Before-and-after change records
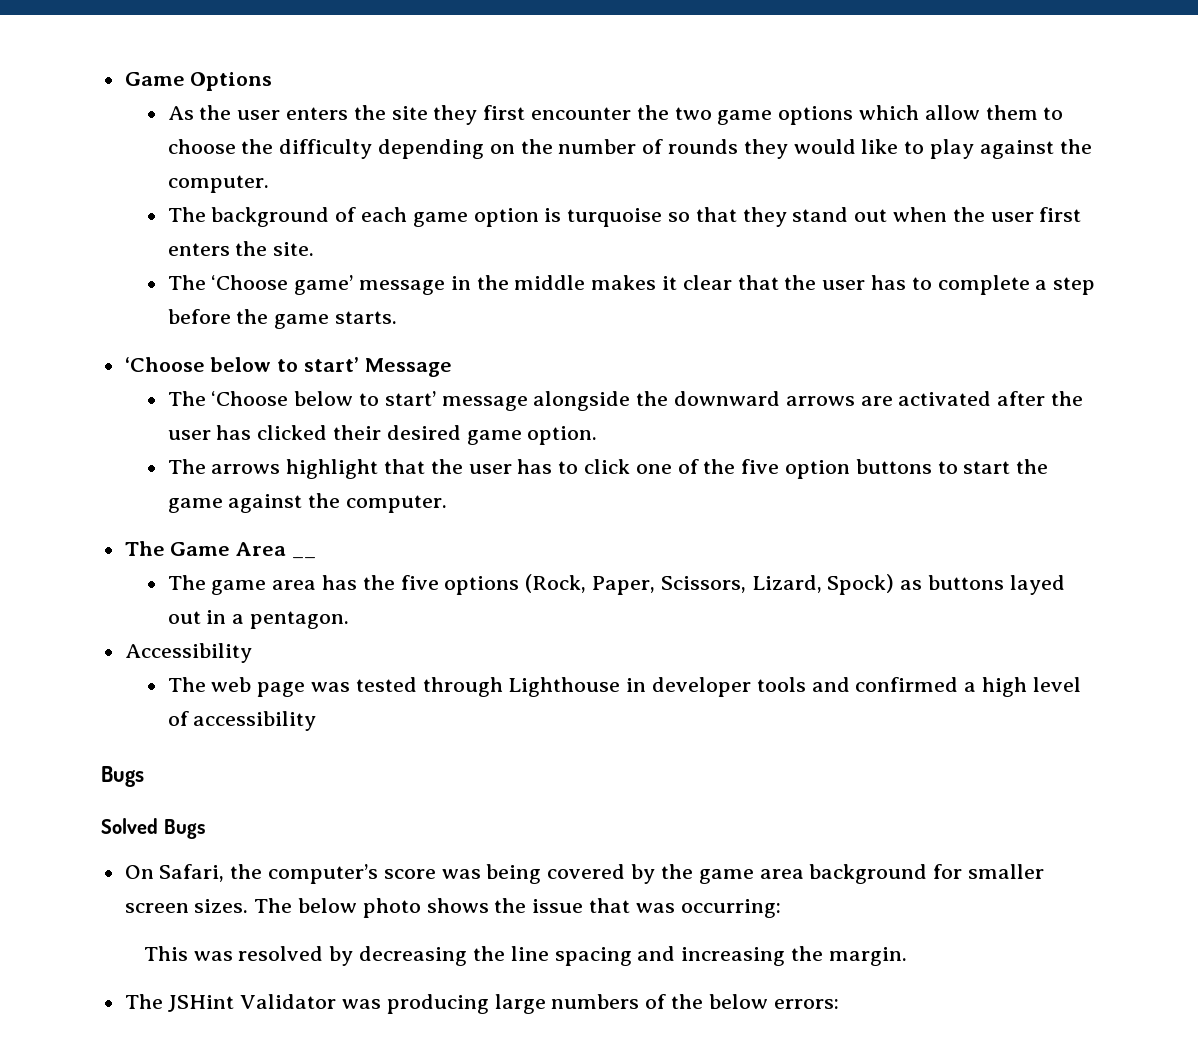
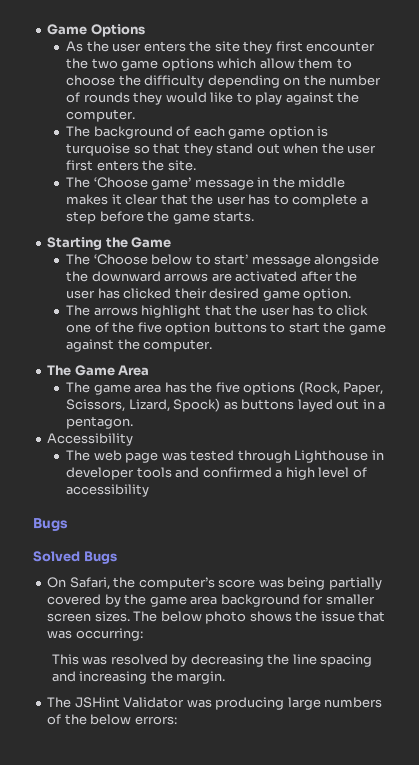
[124,357,452,377] ‘Choose below to start’ Message -> [47,237,172,250] Starting the Game
[292,556,317,559] __ -> (150, 370) none
(542, 874) none -> [328,577,382,590] partially

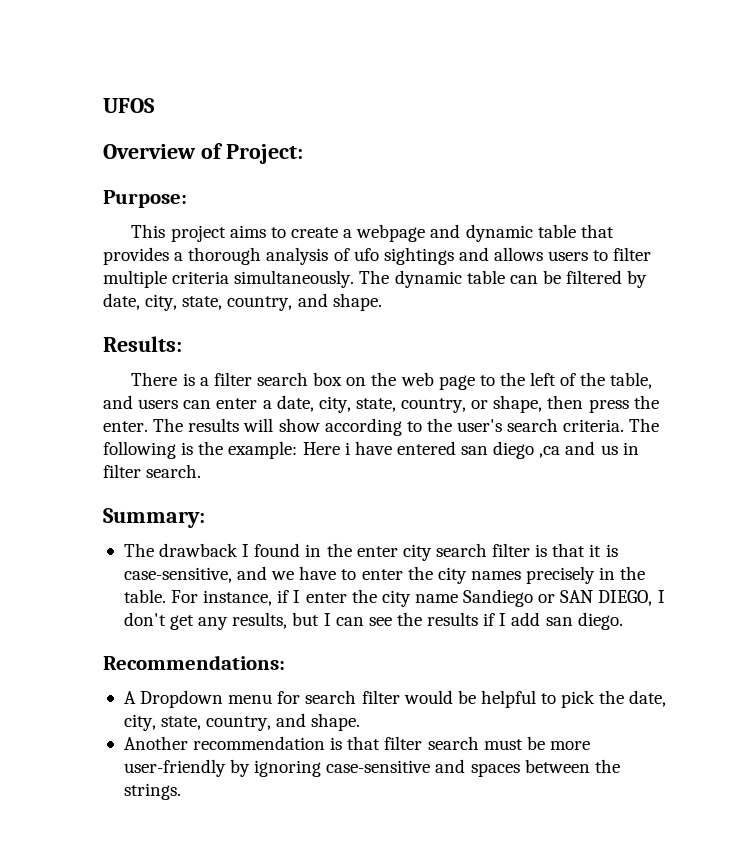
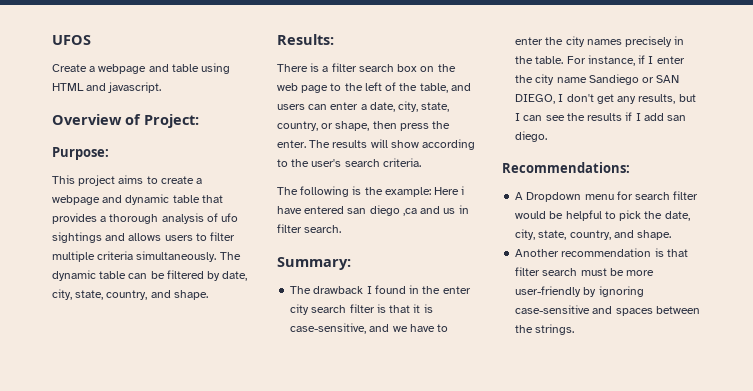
(155, 105) none -> [52,63,231,74] [52,82,162,93] // Create a webpage and table using HTML and javascript.
(625, 425) none -> (421, 162) //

ASSIGNMENT.
What is needed is an exact printout of every record above, with the pictures left out.

RESPONSE AREA.
[124,357,452,377] ‘Choose below to start’ Message -> [47,237,172,250] Starting the Game
[292,556,317,559] __ -> (150, 370) none
(542, 874) none -> [328,577,382,590] partially

(155, 105) none -> [52,63,231,74] [52,82,162,93] // Create a webpage and table using HTML and javascript.
(625, 425) none -> (421, 162) //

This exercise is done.